Bagaimana Segalanya Terlihat Dari Perspektif Korban
Email mendesak datang ke pengguna korban, dan email ini sangat meyakinkan sehingga pengguna korban jatuh ke dalam perangkap ini. Toh, email ini berisi tiket pesawat, informasi penerbangan, dan kebijakan penting penerbangan. Selain itu, alamat emailnya terlihat seperti alamat email perusahaan penerbangan. Segalanya tampak sah.
Selain itu, karena pengguna korban akan melakukan penerbangan ini untuk perjalanan bisnis, mereka menanggapi email ini dengan serius. Di bagian bawah email terdapat tautan seperti "dokumen yang harus Anda isi untuk menyelesaikan prosedur penerbangan Anda". Segera setelah pengguna korban mengklik tautan ini, peretas mendapatkan apa yang mereka cari.
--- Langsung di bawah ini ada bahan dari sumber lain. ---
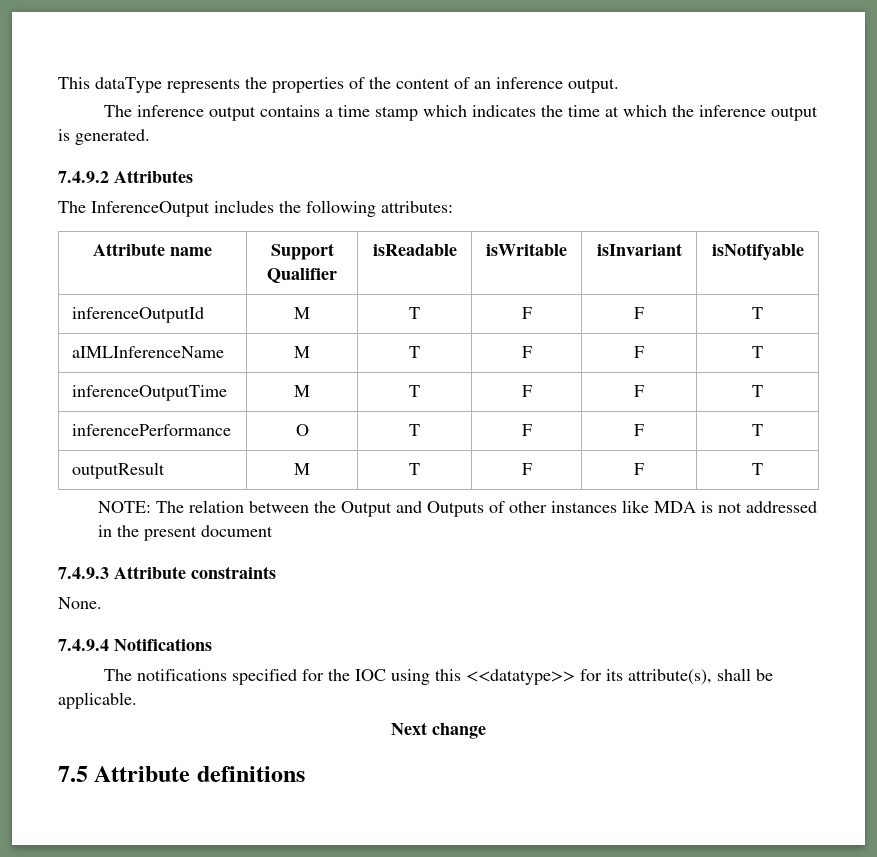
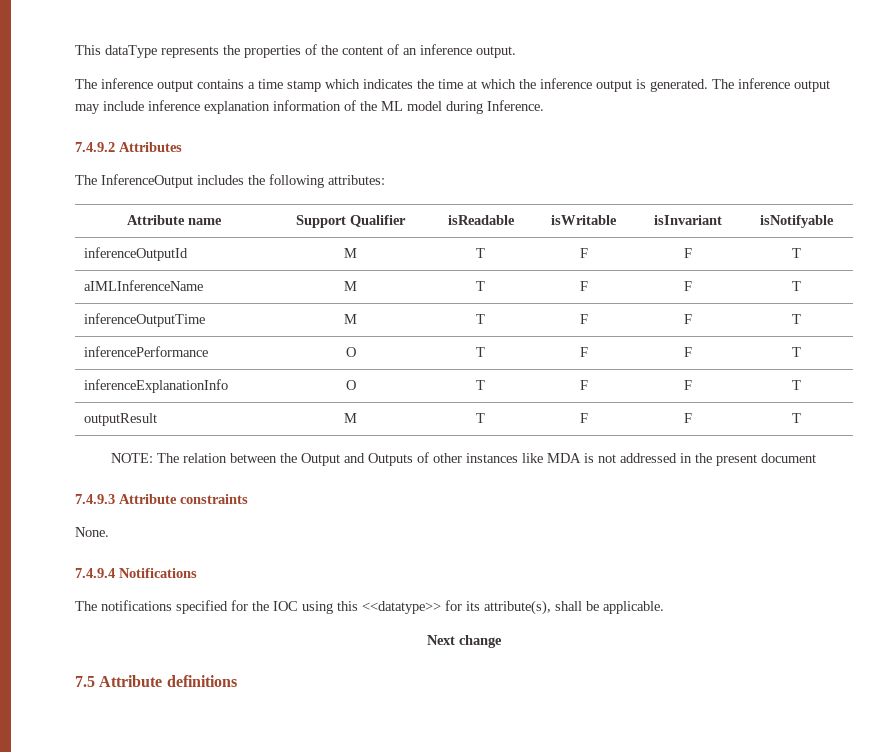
+ The inference output may include inference explanation information of the ML model during Inference.
+ inferenceExplanationInfo | O | T | F | F | T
Apa Cerita Ini Memberitahu Kita?
Sebagian besar dari kita tidak berbeda dengan pengguna korban, dan penting untuk menyadari hal ini. Kesalahan yang dilakukan pengguna korban dalam skenario contoh ini adalah membagikan informasi tiket secara publik, yang merupakan informasi pribadi dan pribadi. Dan inilah masalahnya: ini adalah kisah nyata. Jadi pikirkan dua kali sebelum membagikan informasi yang berkaitan dengan bisnis atau kehidupan pribadi Anda.